The new $5.1 million re-do of “The Bricks” at Oregon Shakespeare Festival represents recognition that the lovely outdoor space has, in the last decade, become a huge gathering spot and magnet for dazzling entertainment of the sort never dreamed of even a generation ago.
In the late 20th century, you’d find some dancers and pipers of the Renaissance era, prancing about and getting you in the mood for Shakespeare plays. It was charming and adored by OSF founder Angus Bowmer — but just imagine him witnessing some of the music we have now. The pioneering Bowmer probably would have gawked and said, “Well, things have a way of evolving, don’t they?”
The grand opening Thursday of the freshly remade Bricks was a stunning gala, with every soul in the crowd of thousands shooting up their hands and, like Bowmer, giving three “hip-hip-hoorays.” After being a fenced mud pit for seven months, this, the heart of the OSF campus, surrounded by three theaters, the administrative offices and box office, was immediately loved by spectators.
The upbeat spot was made a bit steeper for better sight lines, fitted with four times the seating it had, this on concrete benches, sprinkled liberally around the old familiar grass spots.

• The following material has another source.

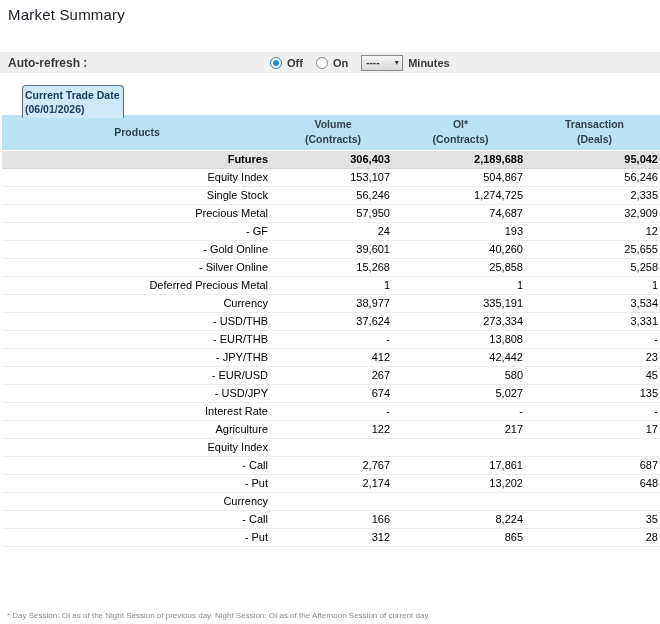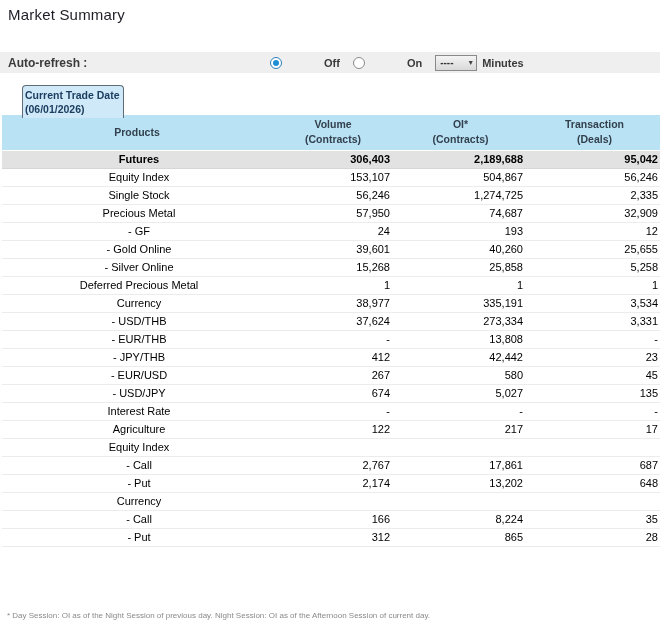"Off" .radio-label { margin-left: 37px -> none }
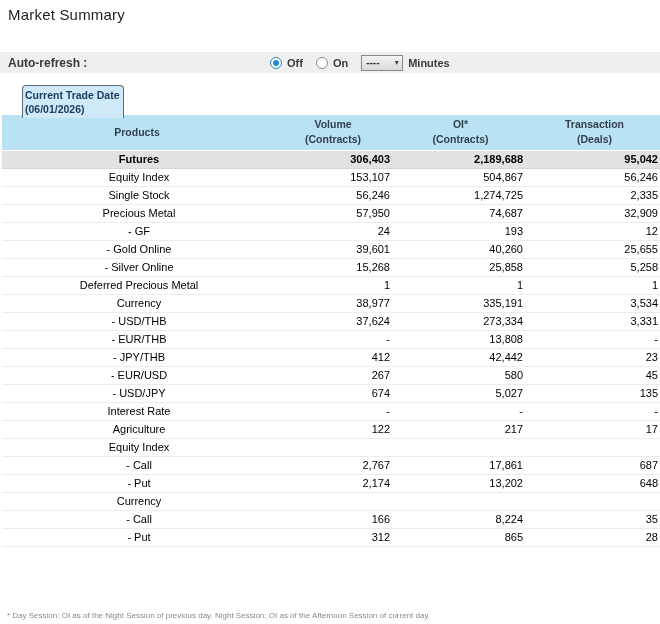"Futures" tbody td.product-cell { text-align: center -> right }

It was engineered to be the best in handicapped accessibility and — as if to underline that — amazed and uplifted the crowd with a performance of of some ballroom dancing with dancers in wheel chairs, featuring Infinite Flow — A Wheelchair Dance Company.
The Bricks are also special because they offer top-flight entertainment nightly (except Monday), absolutely free for anyone, during the "outdoor season," when plays fill the nearby Allen Elizabethan Theatre with stage magic. Green Shows start at 6:45 p.m., June 16 through Oct. 17. A complete schedule is online at bit.ly/osfgreenshow2017, and current listings appear daily in the Tidings on Page A2.
We asked Ashlanders, long familiar with the old Bricks, what they thought of the new ones.
Rick Sparks — It’s awesome. There’s a lot more seating. The stage is more professional with lighting and sound and it’s totally accessible to people under ADA (Americans With Disabilities Act).
Ron Model — It’s got a lot more room for more people and is more accessible to the handicapped. It feels more modern and stage-like, more involving with the audience and they can be closer to the stage.
Stephanie Stewart — Ashland is a Sanctuary City and we welcome everyone but the homeless. It seems so hypocritical and marginalizing. They have the motto here of “Access for All,” but I don’t think that includes the homeless. Can you imagine a bunch of them here?
Jessica Sage — It’s amazing. Part of the festival’s mission statement is Access for All and they did it. There are more places to sit instead of the grass. It’s helpful if you can’t bend down. This is such a meeting place. We have to get used to the changes and settle into the into the new venue. The stage is a vast improvement with overhead lighting and speakers. It will be a happy summer.
Elisabeth Zinser, former SOU president (2001-06) — It’s absolutely visionary. It opens things up in a very accessible way and brings it outdoors. It takes accessibility to the next level in a visual and inspiring manner.
Marie Kimokeo-Goes — I’m in shock. I see children jumping around from one thing to another. I thought it would be more even and level. It seems more dangerous. For me, it is fine. Everyone can walk or use wheelchairs.